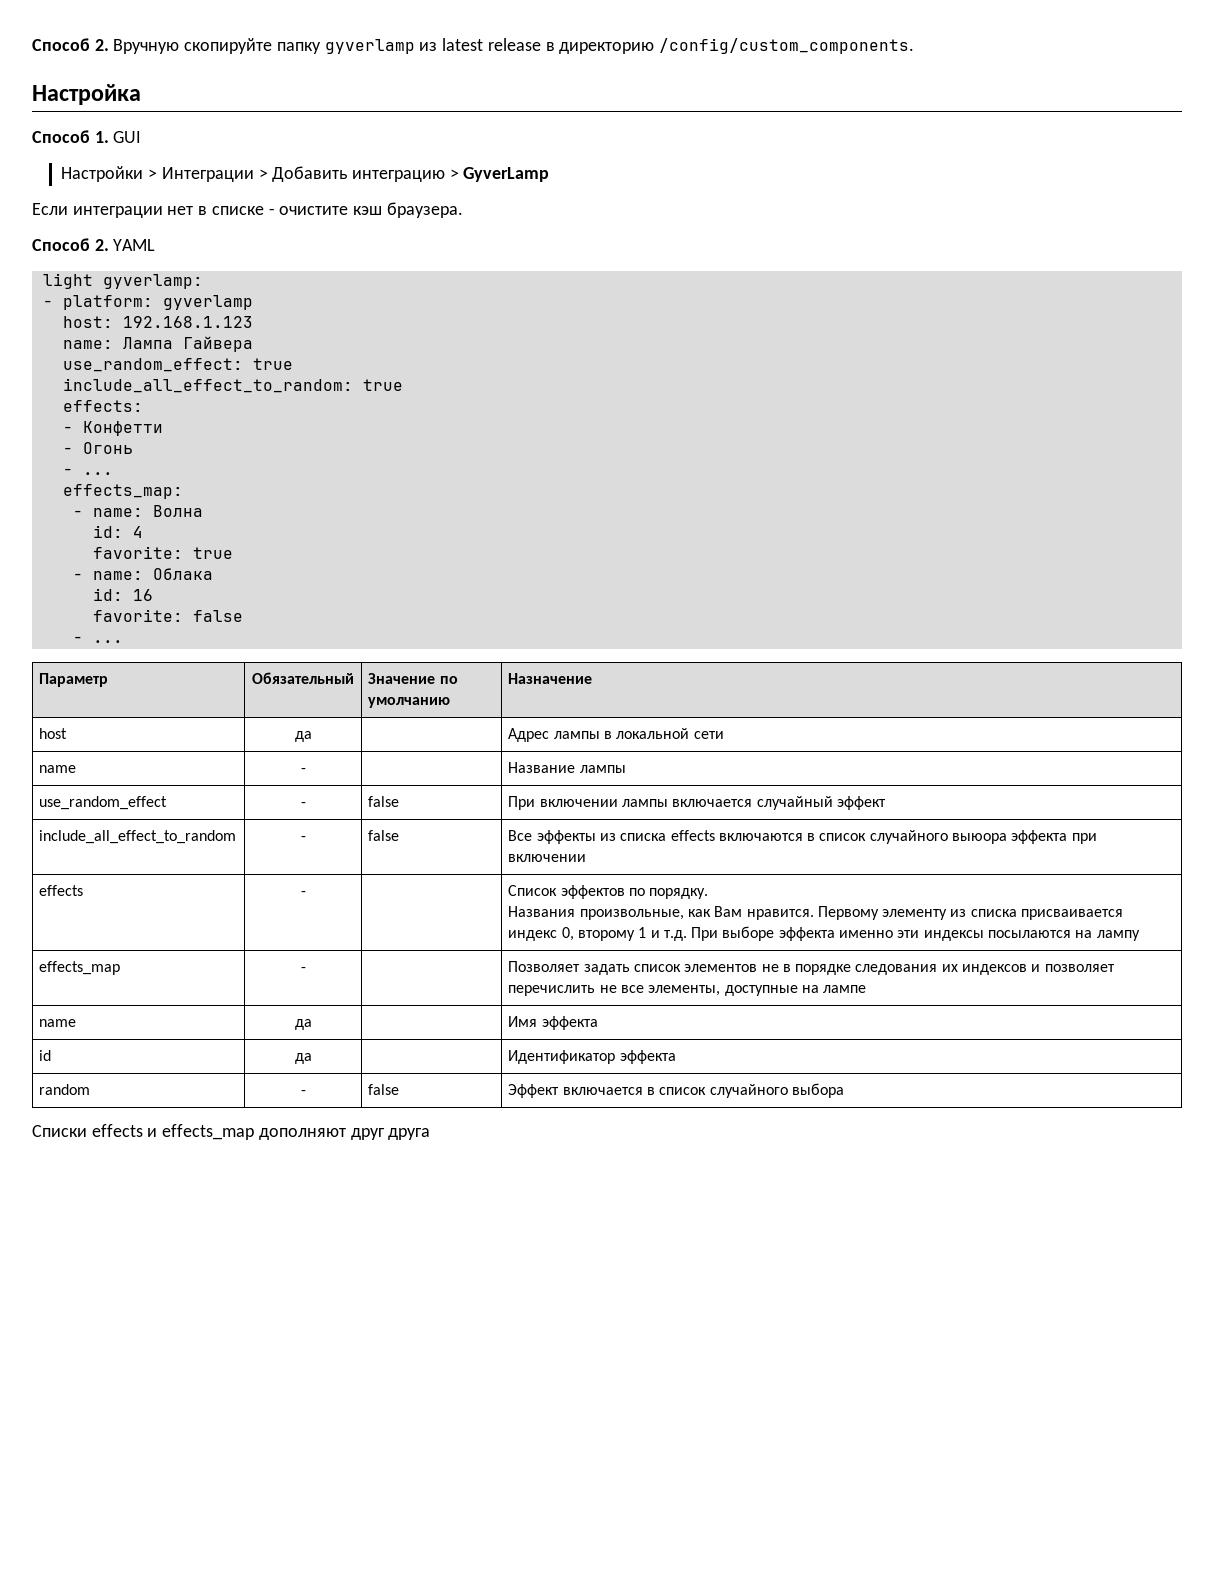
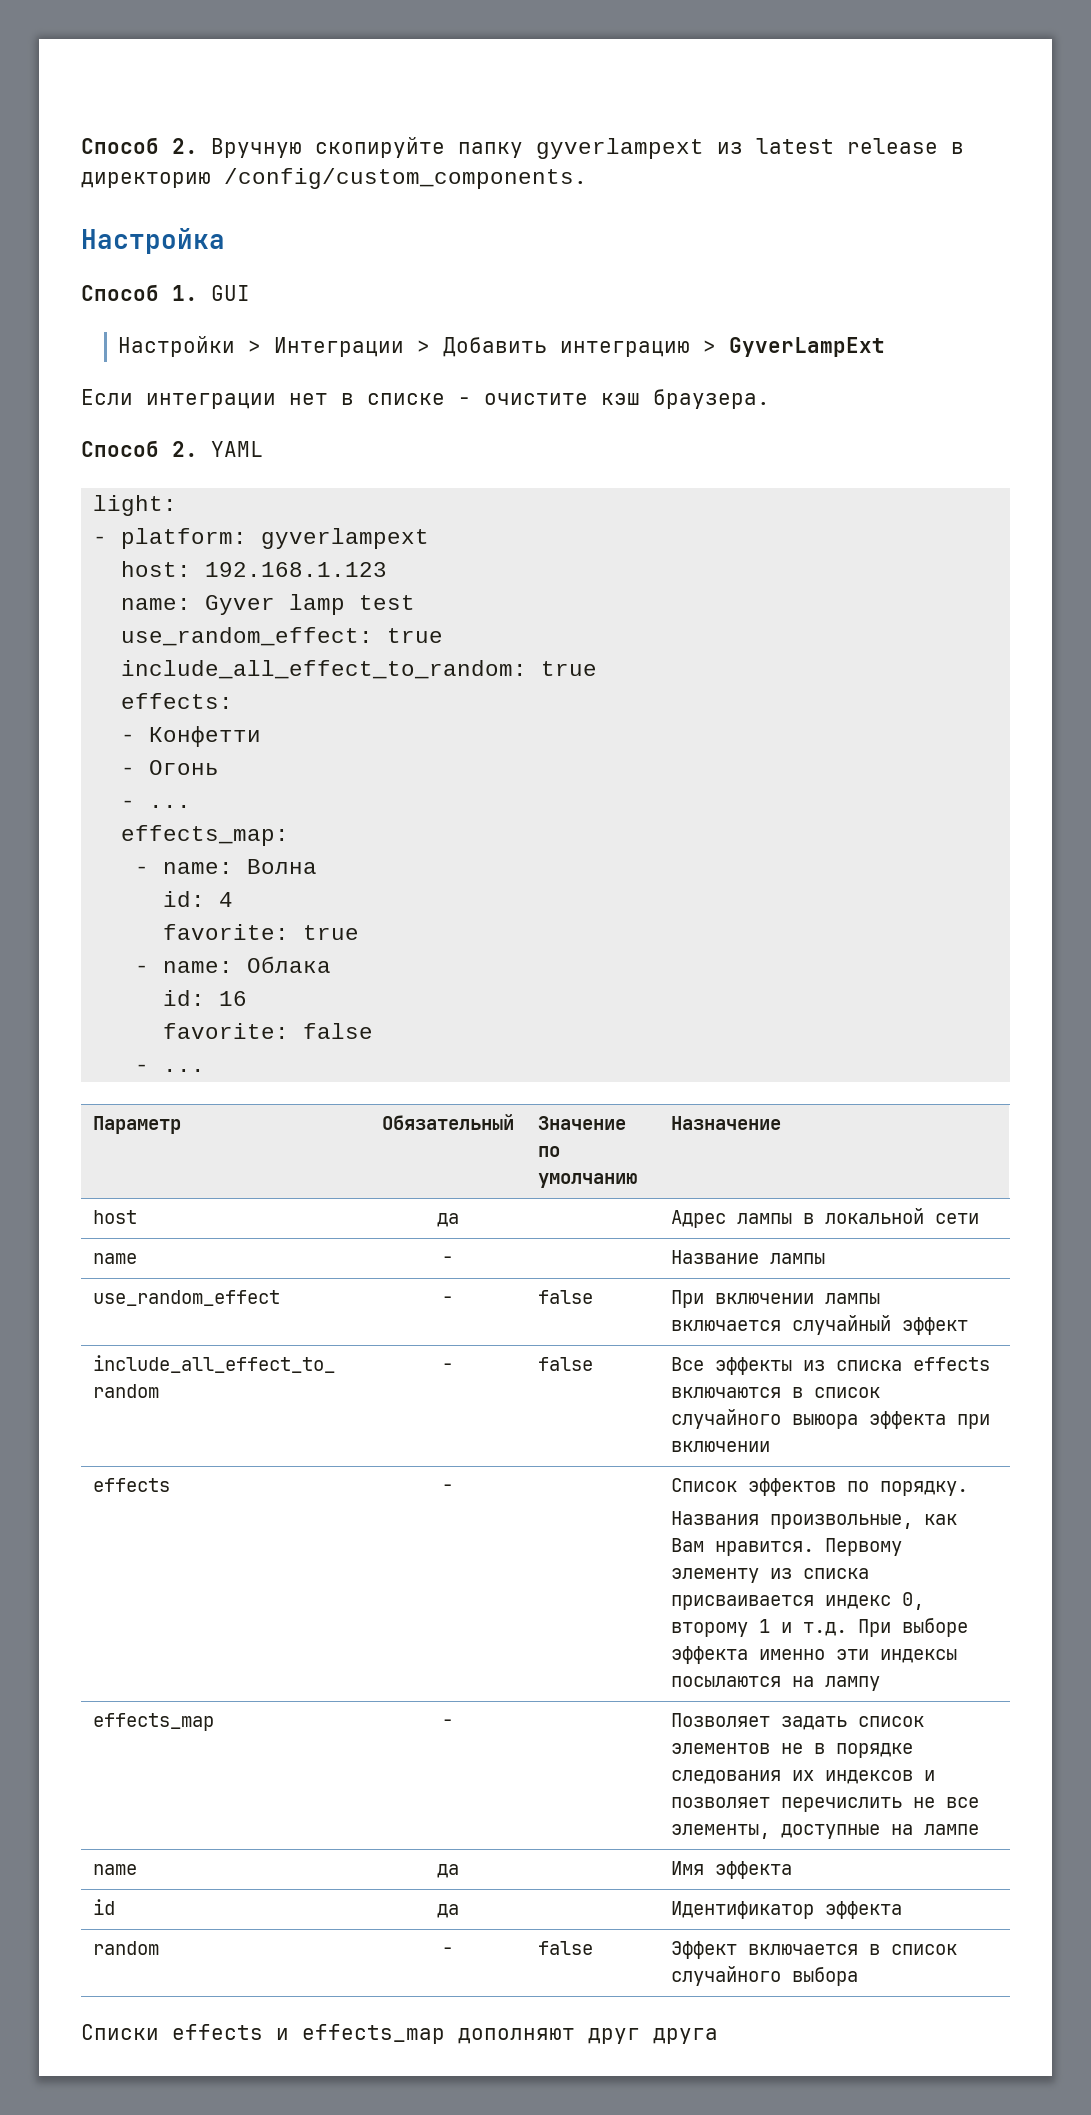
- Способ 2. Вручную скопируйте папку gyverlamp из latest release в директорию /config/custom_components.
+ Способ 2. Вручную скопируйте папку gyverlampext из latest release в директорию /config/custom_components.
- Настройки > Интеграции > Добавить интеграцию > GyverLamp
+ Настройки > Интеграции > Добавить интеграцию > GyverLampExt
- light gyverlamp:
+ light:
- - platform: gyverlamp
+ - platform: gyverlampext
- name: Лампа Гайвера
+ name: Gyver lamp test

▶ Work instruction: The entries above should be reproduced exactly, without their pictures.

▶ Your solution:
- Способ 2. Вручную скопируйте папку gyverlamp из latest release в директорию /config/custom_components.
+ Способ 2. Вручную скопируйте папку gyverlampext из latest release в директорию /config/custom_components.
- Настройки > Интеграции > Добавить интеграцию > GyverLamp
+ Настройки > Интеграции > Добавить интеграцию > GyverLampExt
- light gyverlamp:
+ light:
- - platform: gyverlamp
+ - platform: gyverlampext
- name: Лампа Гайвера
+ name: Gyver lamp test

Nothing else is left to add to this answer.